What is being asked:
Return every entry exactly, except for any pictures.

Input for this task:
*** Block opens ***
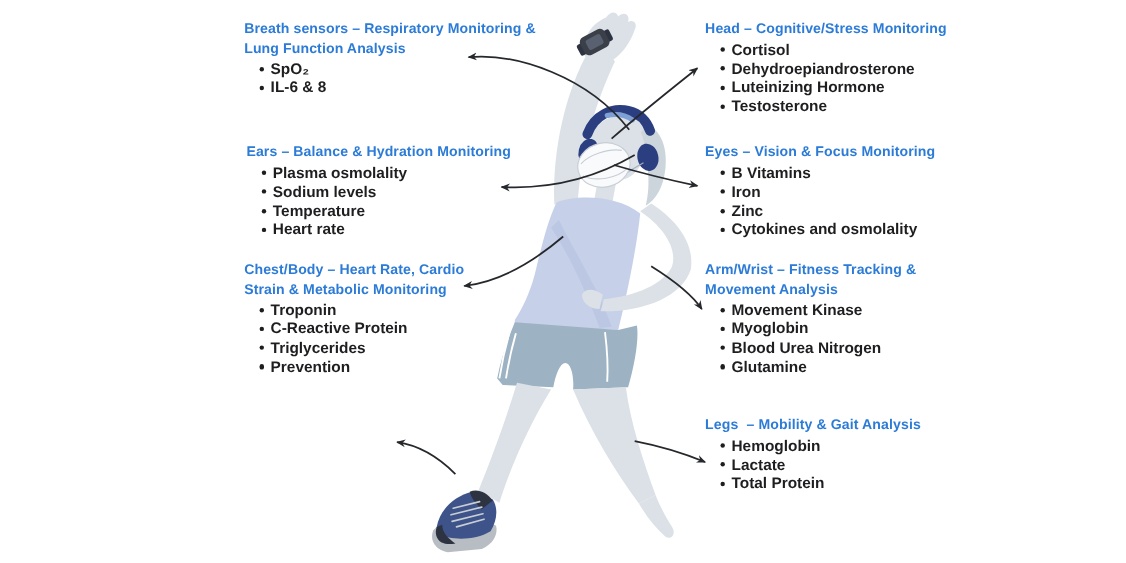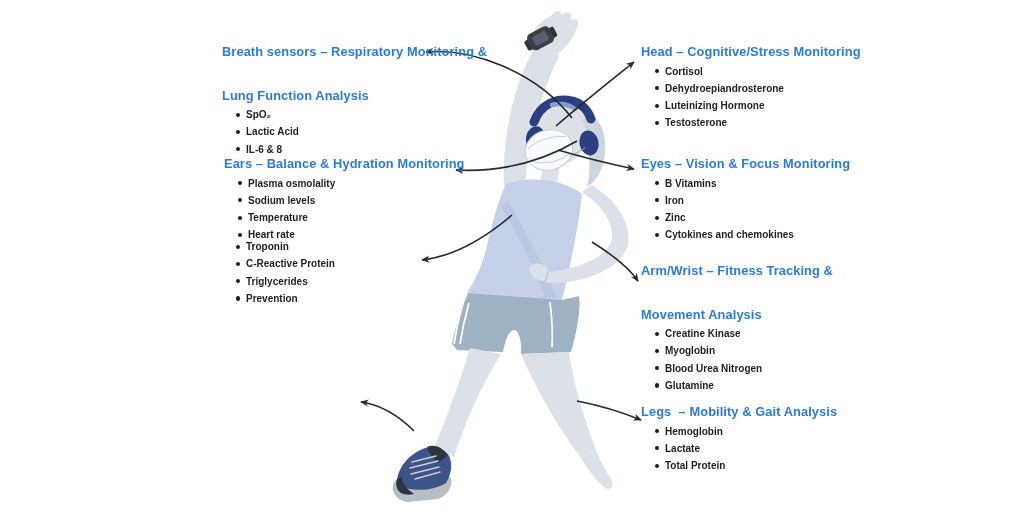--- a/index.html
+++ b/index.html
@@ -13,7 +13,7 @@
   .block .title div{
     color:var(--heading_blue,#2b7bd7);
     font-weight:bold;font-size:12.8px;line-height:17.5px;
-    letter-spacing:.1px;white-space:pre;margin-top:26px;
+    letter-spacing:.1px;white-space:pre;
   }
   .items{list-style:none;margin:2px 0 0;padding:0;}
   .items li{

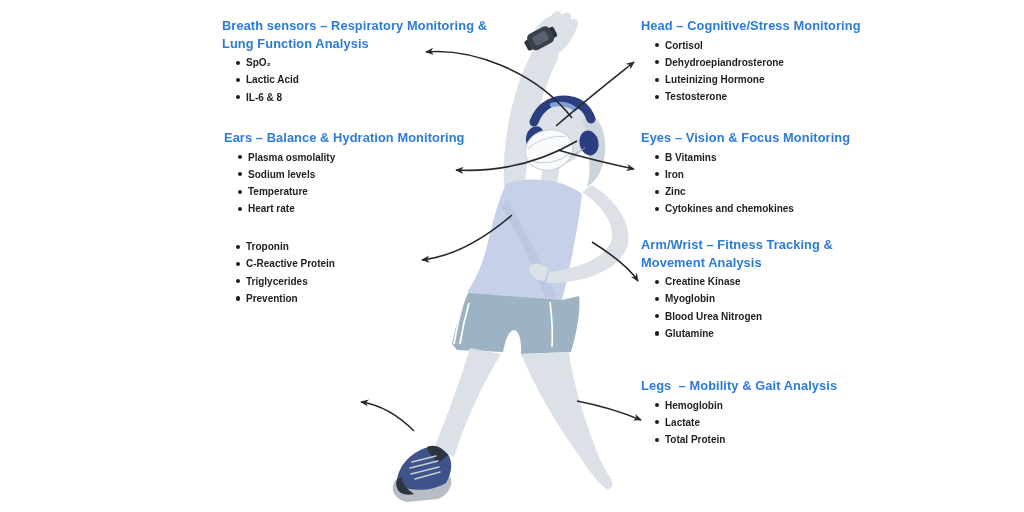--- a/index.html
+++ b/index.html
@@ -18,7 +18,7 @@
   .items{list-style:none;margin:2px 0 0;padding:0;}
   .items li{
     position:relative;padding-left:24px;
-    font-size:10px;font-weight:bold;line-height:17.3px;
+    font-size:14px;font-weight:bold;line-height:17.3px;
     color:var(--text_dark,#1e1e20);white-space:pre;
   }
   .items li::before{

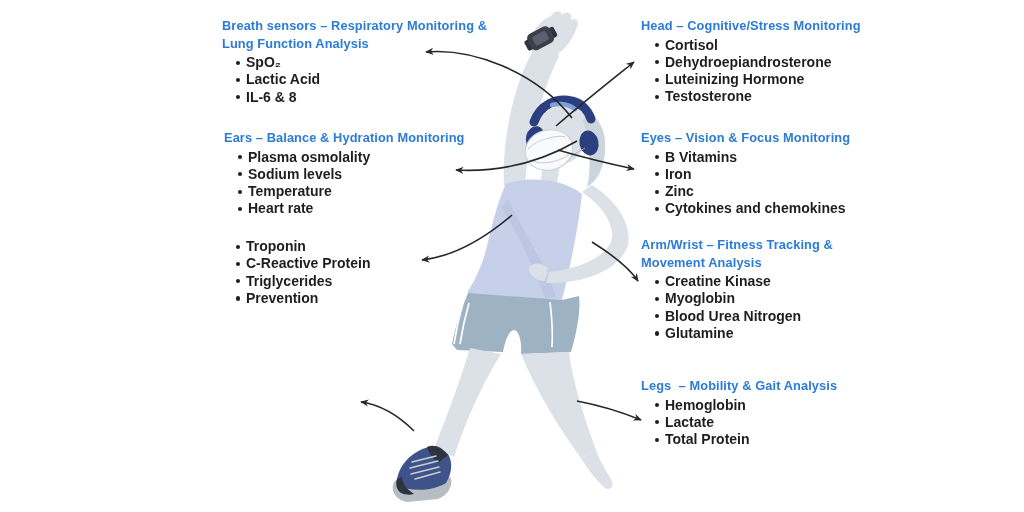--- a/index.html
+++ b/index.html
@@ -135,7 +135,6 @@
     </div>
     <ul class="items">
       <li>SpO₂</li>
-      <li>Lactic Acid</li>
       <li>IL-6 &amp; 8</li>
     </ul>
   </div>

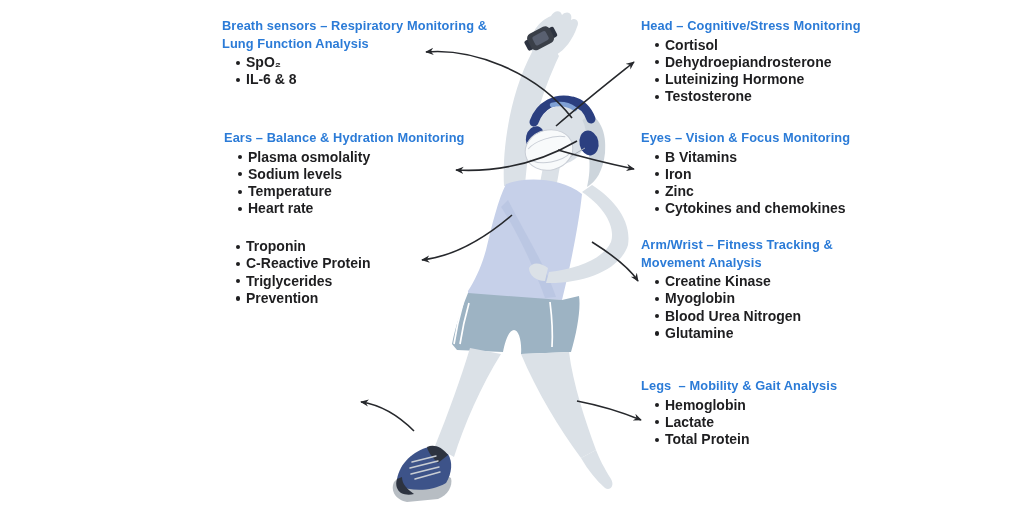--- a/index.html
+++ b/index.html
@@ -171,7 +171,7 @@
       <li>B Vitamins</li>
       <li>Iron</li>
       <li>Zinc</li>
-      <li>Cytokines and chemokines</li>
+      <li>Cytokines and osmolality</li>
     </ul>
   </div>
 

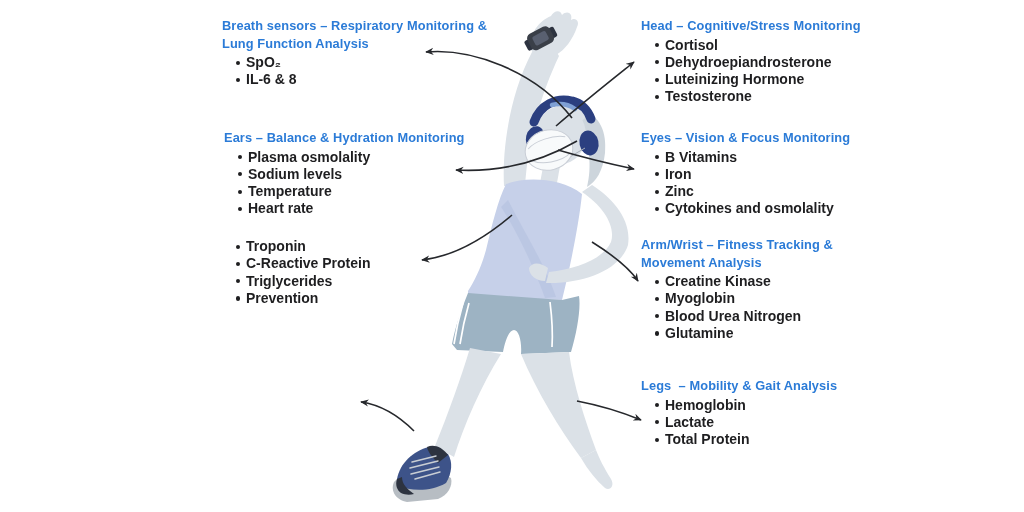--- a/index.html
+++ b/index.html
@@ -176,6 +176,10 @@
   </div>
 
   <div class="block" style="left:222px;top:236px;">
+    <div class="title">
+      <div>Chest/Body – Heart Rate, Cardio</div>
+      <div>Strain &amp; Metabolic Monitoring</div>
+    </div>
     <ul class="items">
       <li>Troponin</li>
       <li>C-Reactive Protein</li>

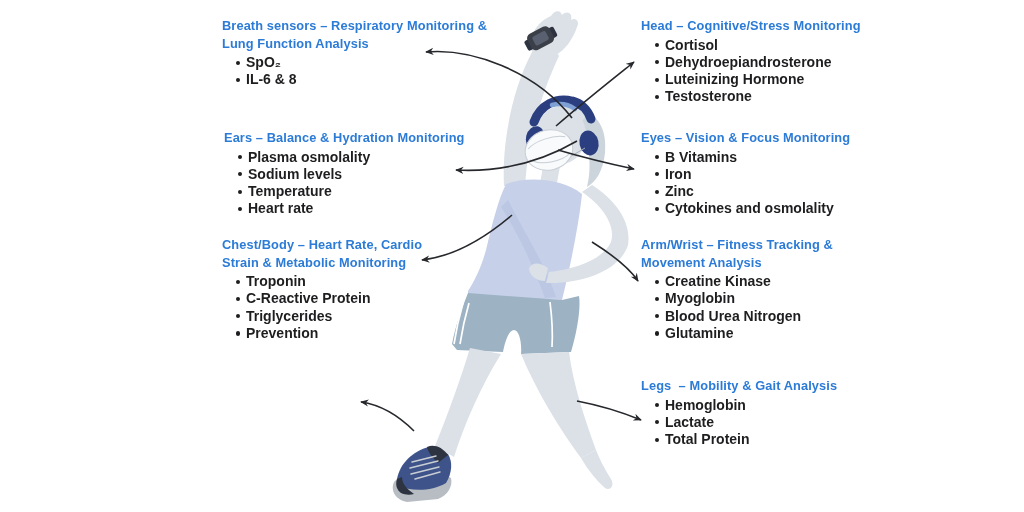--- a/index.html
+++ b/index.html
@@ -194,7 +194,7 @@
       <div>Movement Analysis</div>
     </div>
     <ul class="items">
-      <li>Creatine Kinase</li>
+      <li>Movement Kinase</li>
       <li>Myoglobin</li>
       <li>Blood Urea Nitrogen</li>
       <li>Glutamine</li>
*** Block closes ***
Answer for this exercise:
--- a/index.html
+++ b/index.html
@@ -13,7 +13,7 @@
   .block .title div{
     color:var(--heading_blue,#2b7bd7);
     font-weight:bold;font-size:12.8px;line-height:17.5px;
-    letter-spacing:.1px;white-space:pre;margin-top:26px;
+    letter-spacing:.1px;white-space:pre;
   }
   .items{list-style:none;margin:2px 0 0;padding:0;}
   .items li{

--- a/index.html
+++ b/index.html
@@ -18,7 +18,7 @@
   .items{list-style:none;margin:2px 0 0;padding:0;}
   .items li{
     position:relative;padding-left:24px;
-    font-size:10px;font-weight:bold;line-height:17.3px;
+    font-size:14px;font-weight:bold;line-height:17.3px;
     color:var(--text_dark,#1e1e20);white-space:pre;
   }
   .items li::before{

--- a/index.html
+++ b/index.html
@@ -135,7 +135,6 @@
     </div>
     <ul class="items">
       <li>SpO₂</li>
-      <li>Lactic Acid</li>
       <li>IL-6 &amp; 8</li>
     </ul>
   </div>

--- a/index.html
+++ b/index.html
@@ -171,7 +171,7 @@
       <li>B Vitamins</li>
       <li>Iron</li>
       <li>Zinc</li>
-      <li>Cytokines and chemokines</li>
+      <li>Cytokines and osmolality</li>
     </ul>
   </div>
 

--- a/index.html
+++ b/index.html
@@ -176,6 +176,10 @@
   </div>
 
   <div class="block" style="left:222px;top:236px;">
+    <div class="title">
+      <div>Chest/Body – Heart Rate, Cardio</div>
+      <div>Strain &amp; Metabolic Monitoring</div>
+    </div>
     <ul class="items">
       <li>Troponin</li>
       <li>C-Reactive Protein</li>

--- a/index.html
+++ b/index.html
@@ -194,7 +194,7 @@
       <div>Movement Analysis</div>
     </div>
     <ul class="items">
-      <li>Creatine Kinase</li>
+      <li>Movement Kinase</li>
       <li>Myoglobin</li>
       <li>Blood Urea Nitrogen</li>
       <li>Glutamine</li>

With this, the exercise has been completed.